In another aspect of the present disclosure, which may be used in combination with any other aspect or combination of aspects listed herein, the plurality of data sources are selected from the group of websites, social media accounts, databases, and publicly available government databases.
In another aspect of the present disclosure, which may be used in combination with any other aspect or combination of aspects listed herein, the user interface is selected from the group of a graphical user interface, an auditory user interface and a virtual user interface.
In another aspect of the present disclosure, which may be used in combination with any other aspect or combination of aspects listed herein, the method is simultaneously performed by multiple users on a plurality of remote processors connected to a network.
In another aspect of the present disclosure, which may be used in combination with any other aspect or combination of aspects listed herein, the computer-implemented method includes providing at least one processor-executable instruction to a processor, where providing the processor-executable instructions causes the processor to execute the instructions in response to an input, initiating communication of the at least one processor, via the network, with the at least one remote processor such that the at least one remote processor retrieves information from a plurality of data sources and communicates the retrieved information to the at least one processor, developing a predictive model utilizing the processor by processing the information received from the plurality of data sources, wherein developing the predictive model includes cleaning the information received from the plurality of data sources into data sets, transforming the information received from the plurality of data sources into a data string and tokenizing the data string.

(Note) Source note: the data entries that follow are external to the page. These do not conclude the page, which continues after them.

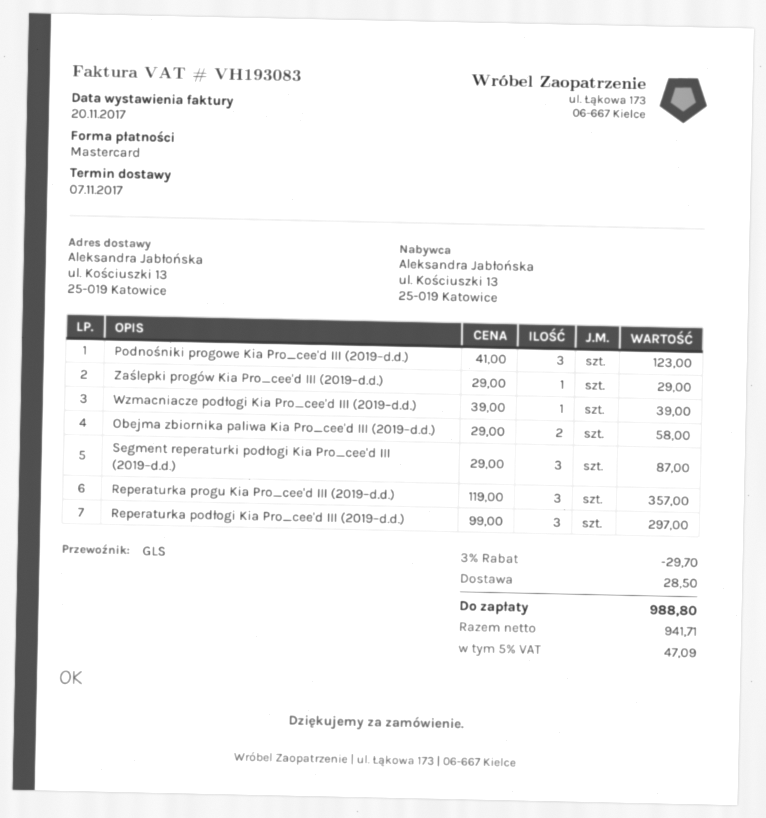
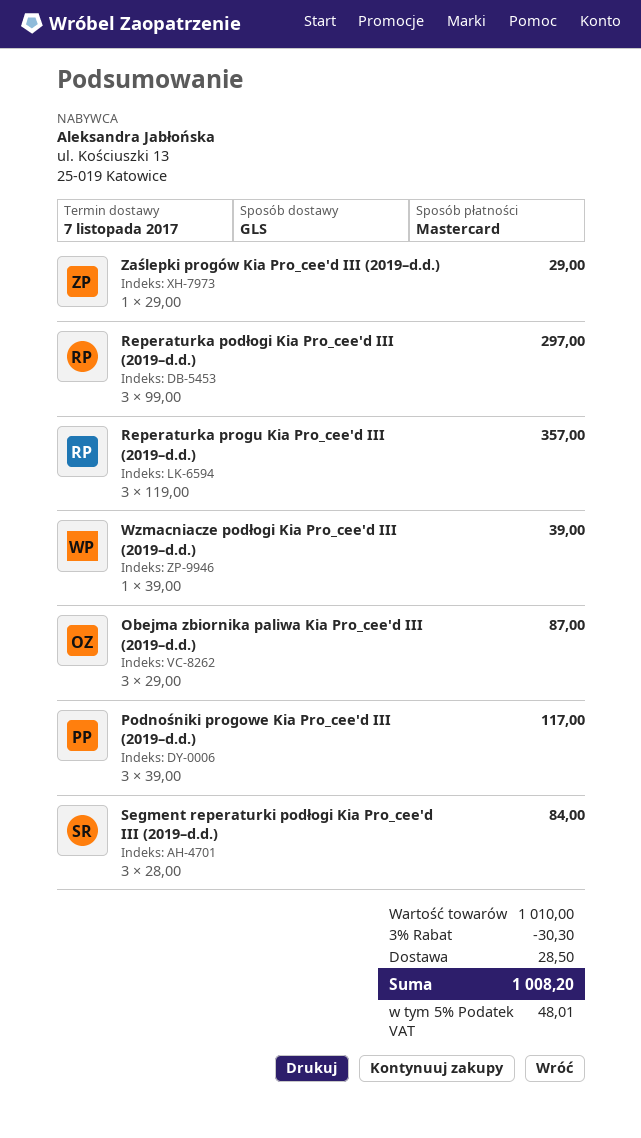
Podnośniki progowe Kia Pro_cee'd III (2019–d.d.): 3 x 41.00 = 123.00 -> 3 x 39.00 = 117.00
Obejma zbiornika paliwa Kia Pro_cee'd III (2019–d.d.): 2 x 29.00 = 58.00 -> 3 x 29.00 = 87.00
Segment reperaturki podłogi Kia Pro_cee'd III (2019–d.d.): 3 x 29.00 = 87.00 -> 3 x 28.00 = 84.00
discount: 3% = 29.70 -> 3% = 30.30
tax: 5% = 47.09 -> 5% = 48.01
total: 988.80 -> 1008.20

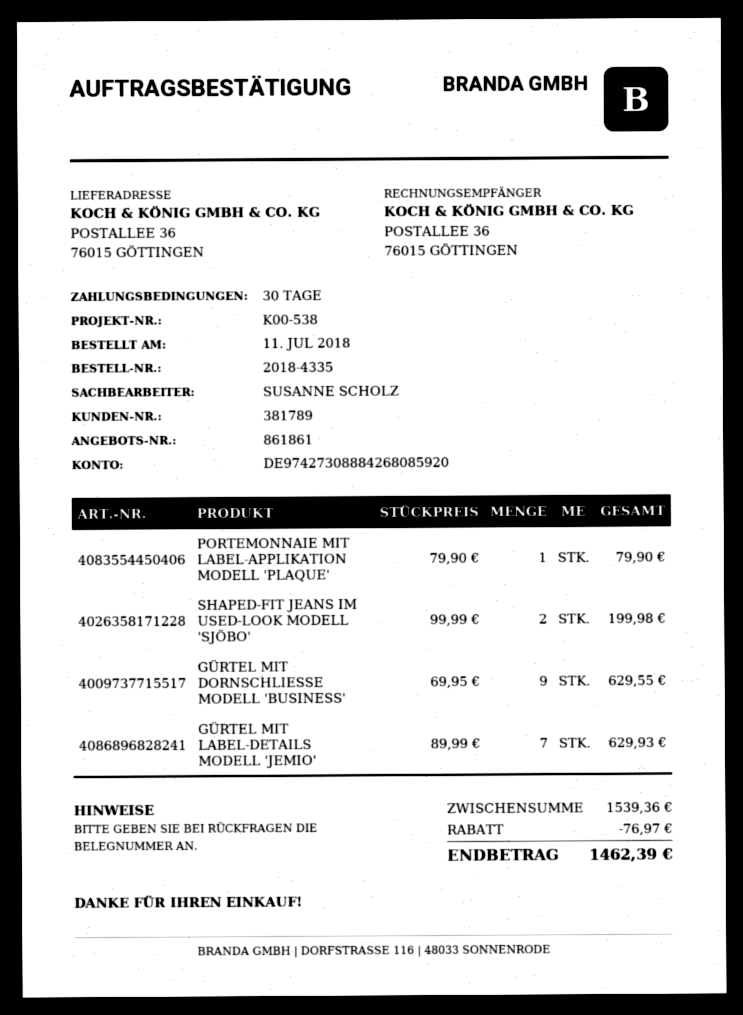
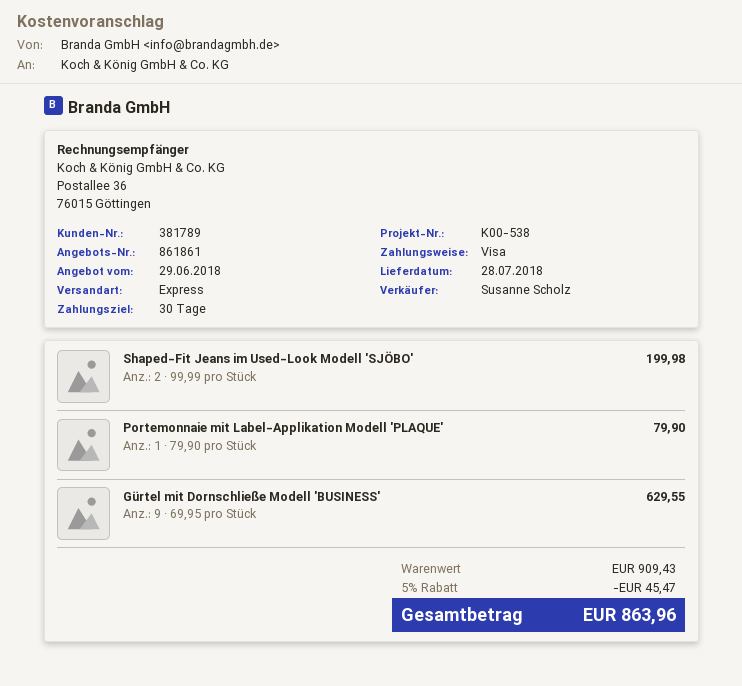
GÜRTEL MIT LABEL-DETAILS MODELL 'JEMIO': 7 x 89.99 = 629.93 -> none
subtotal: 1539.36 -> 909.43
discount: 76.97 -> 45.47
total: 1462.39 -> 863.96

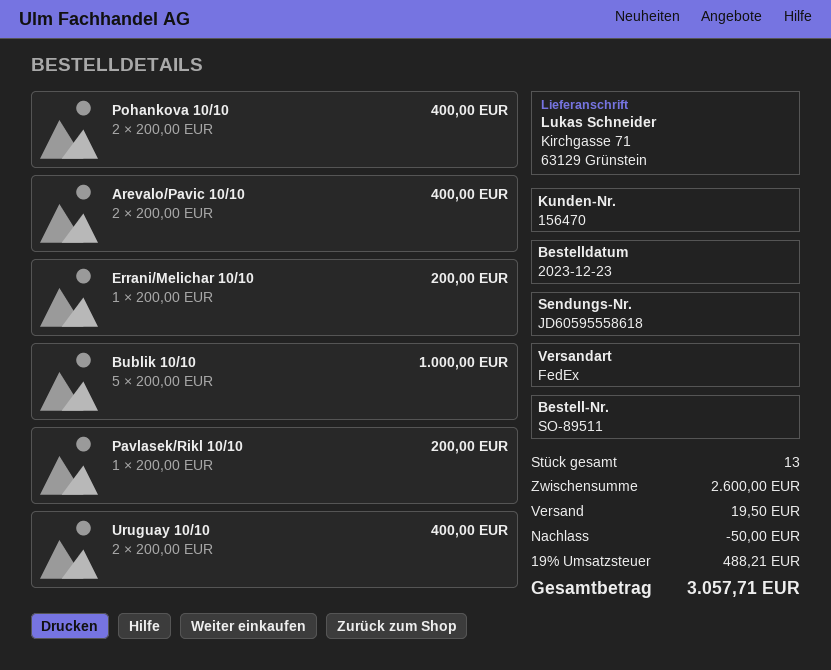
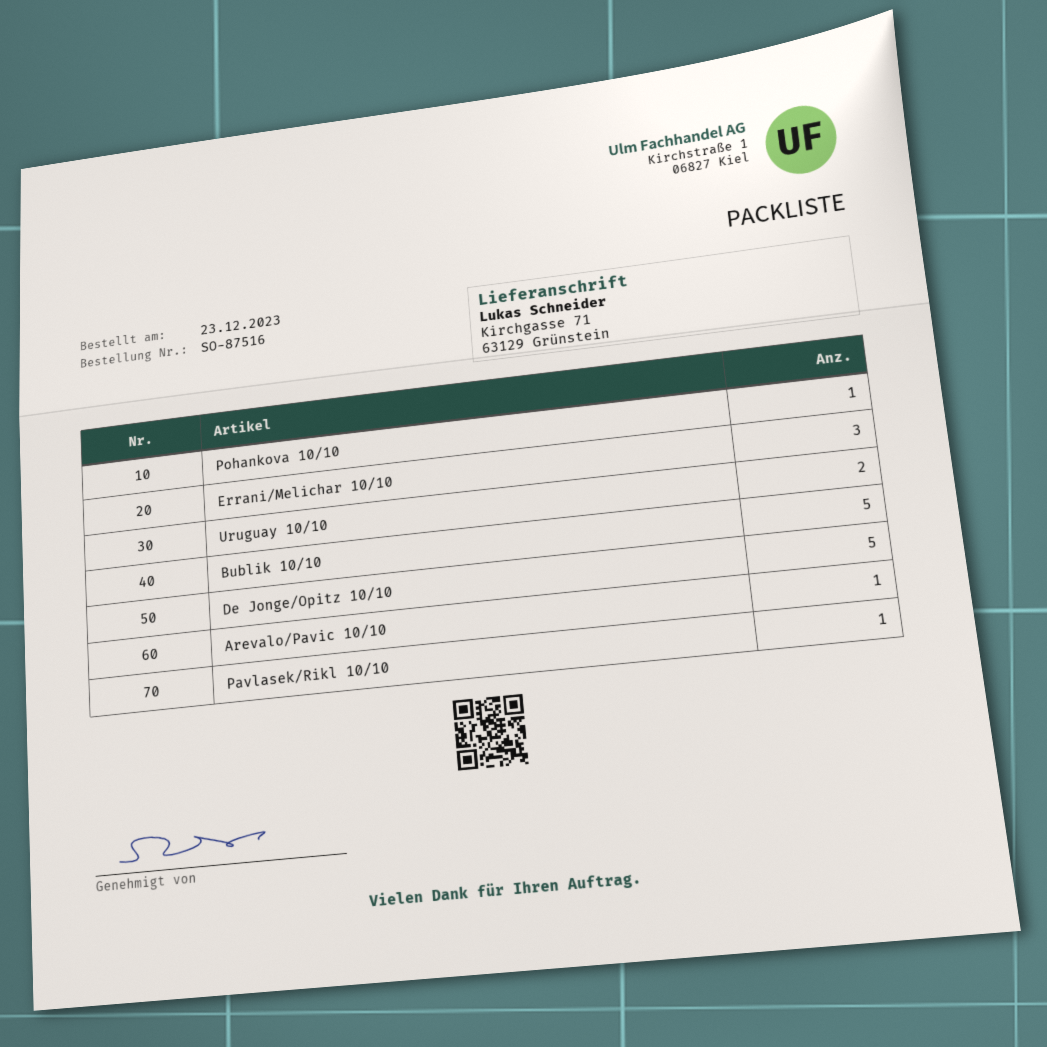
order number: SO-89511 -> SO-87516
Pohankova 10/10: 2 -> 1
Arevalo/Pavic 10/10: 2 -> 1
Errani/Melichar 10/10: 1 -> 3
De Jonge/Opitz 10/10: none -> 5

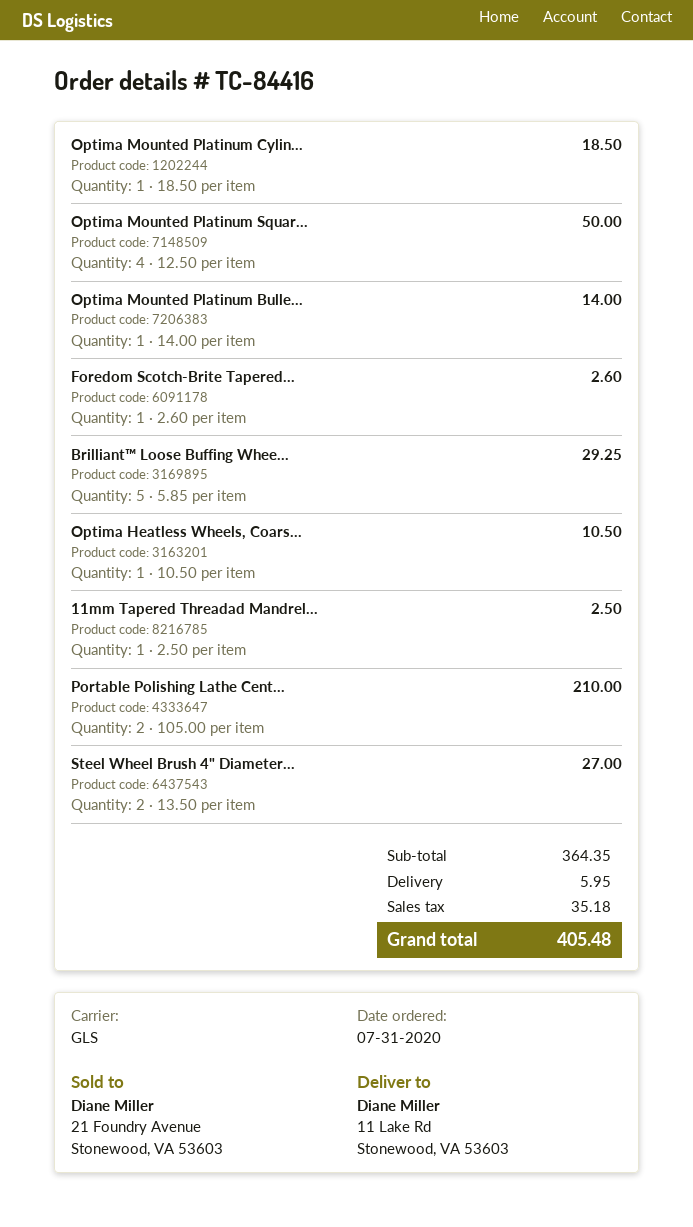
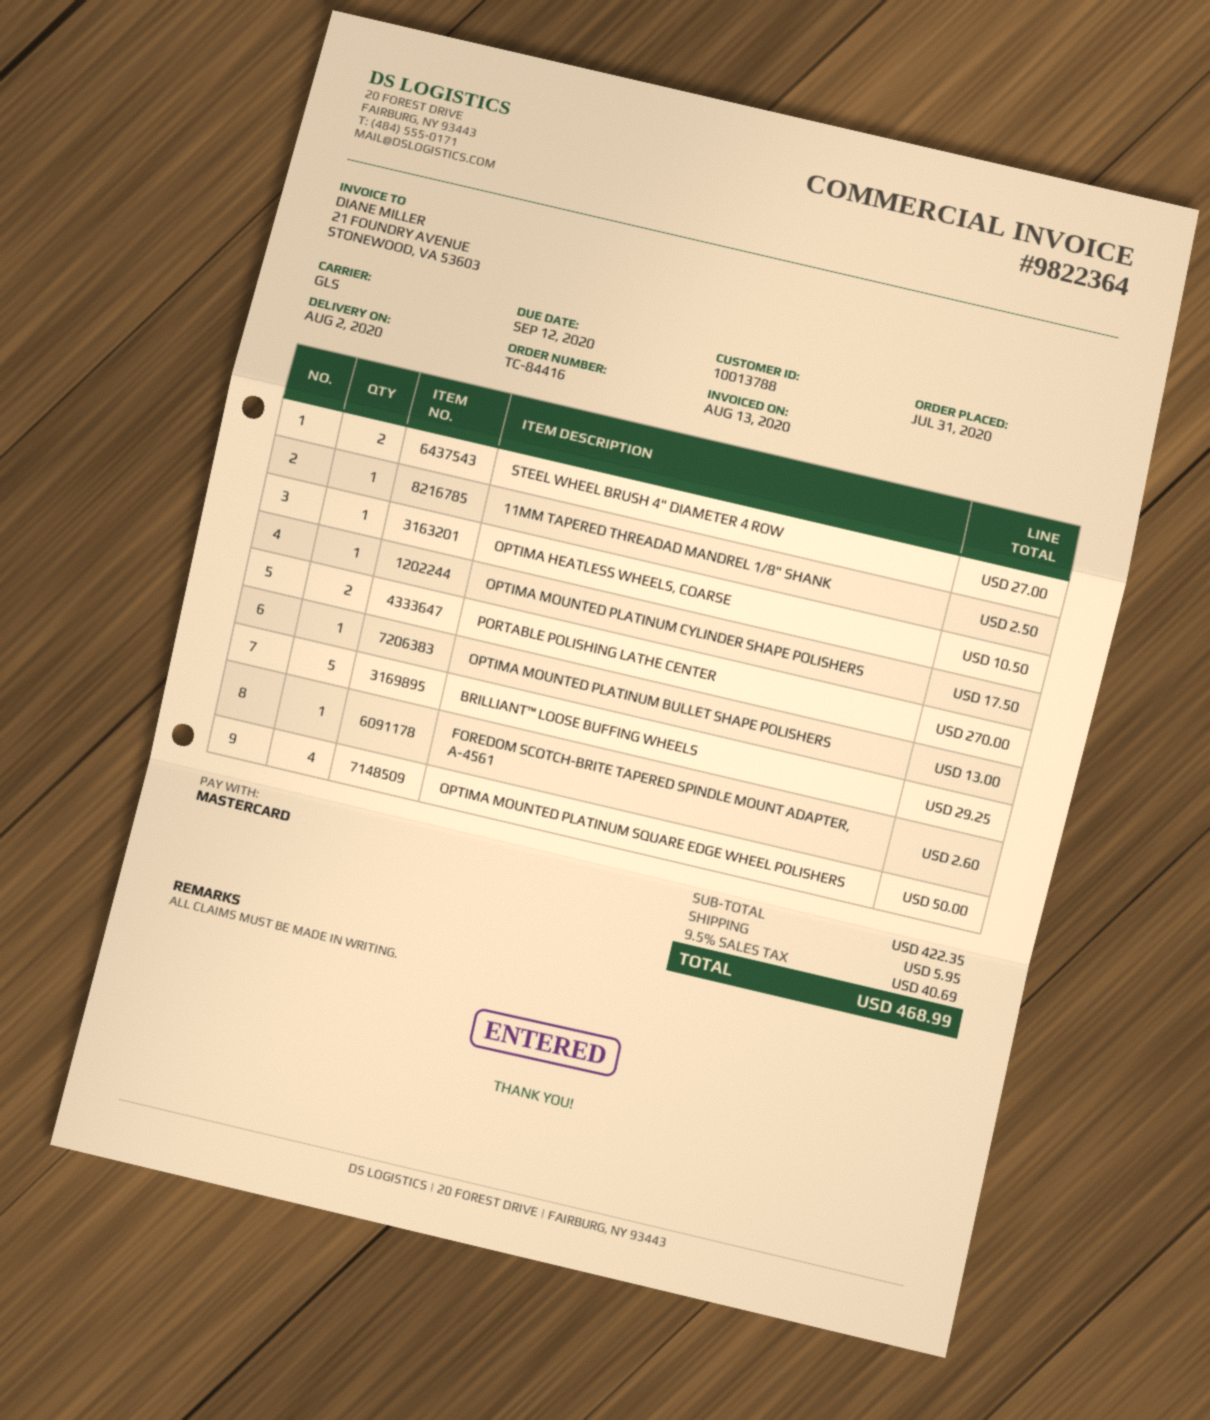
Optima Mounted Platinum Cylin...: 1 for 18.50 -> 1 for 17.50
Optima Mounted Platinum Bulle...: 1 for 14.00 -> 1 for 13.00
Portable Polishing Lathe Cent...: 2 for 210.00 -> 2 for 270.00
subtotal: 364.35 -> 422.35
tax: 35.18 -> 40.69
total: 405.48 -> 468.99

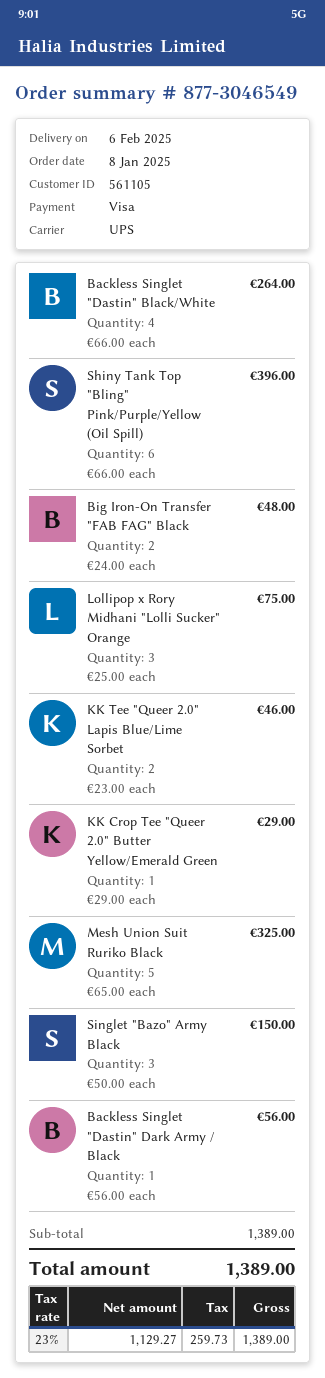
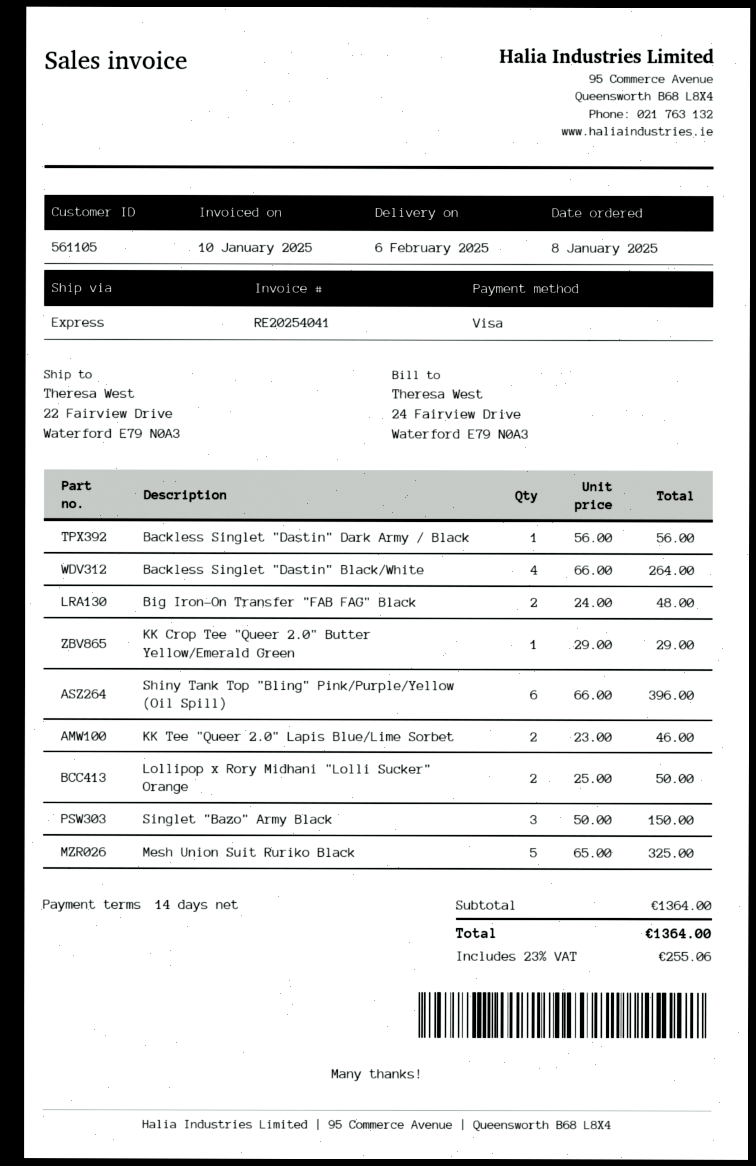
shipping method: UPS -> express
Lollipop x Rory Midhani "Lolli Sucker" Orange: 3 x 25.00 = 75.00 -> 2 x 25.00 = 50.00
subtotal: 1389.00 -> 1364.00
tax: 23% = 259.73 -> 23% = 255.06
total: 1389.00 -> 1364.00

In another aspect of the present disclosure, which may be used in combination with any other aspect or combination of aspects listed herein, the computer-implemented method includes inputting at least one individual's name to the processor using the user interface, generating information regarding the individual's name, via the processor, based on the predictive model and providing the generated information, wherein the generated information comprises an age, a gender and a nationality of the individual associated with the individual name inputted via the user interface.
In another aspect of the present disclosure, which may be used in combination with any other aspect or combination of aspects listed herein, a plurality of users' names are inputted to the processor via the user interface.
In another aspect of the present disclosure, which may be used in combination with any other aspect or combination of aspects listed herein, the plurality of data sources are selected from the group of websites, social media accounts, databases, and publicly available government databases.
In another aspect of the present disclosure, which may be used in combination with any other aspect or combination of aspects listed herein, the user interface is selected from the group of a graphical user interface, an auditory user interface and a virtual user interface.
In another aspect of the present disclosure, which may be used in combination with any other aspect or combination of aspects listed herein, the method is simultaneously executed by multiple users on a plurality of remote processors connected to a network.
In another aspect of the present disclosure, which may be used in combination with any other aspect or combination of aspects listed herein, an information generation system includes at least one processor capable of connecting to a network, at least one remote processor capable of connecting to the network, a user interface operatively coupled to the processor, the interface configured to receive an input, a memory device storing processor-executable instructions, wherein the processor-executable instructions cause the processor to initiate communication of the at least one processor, via the network, with the at least one remote processor such that the at least one remote processor retrieves information from a plurality of data sources and communicates the retrieved information to the at least one processor, develop a predictive model utilizing the processor by processing the information received from the plurality of data sources, wherein developing the predictive model includes, clean the information received from the plurality of data sources into data sets, transform the information received from the plurality of data sources into a data string, tokenize the data string, receive an input of at least one individual's name using the user interface, generate information regarding the individual's name, via the processor, based on the predictive model and provide the generated information, wherein the generated information comprises an age, a gender and a nationality of the individual associated with the individual name inputted via the user interface.
In another aspect of the present disclosure, which may be used in combination with any other aspect or combination of aspects listed herein, a plurality of a plurality of users' names are inputted to the processor via the user interface.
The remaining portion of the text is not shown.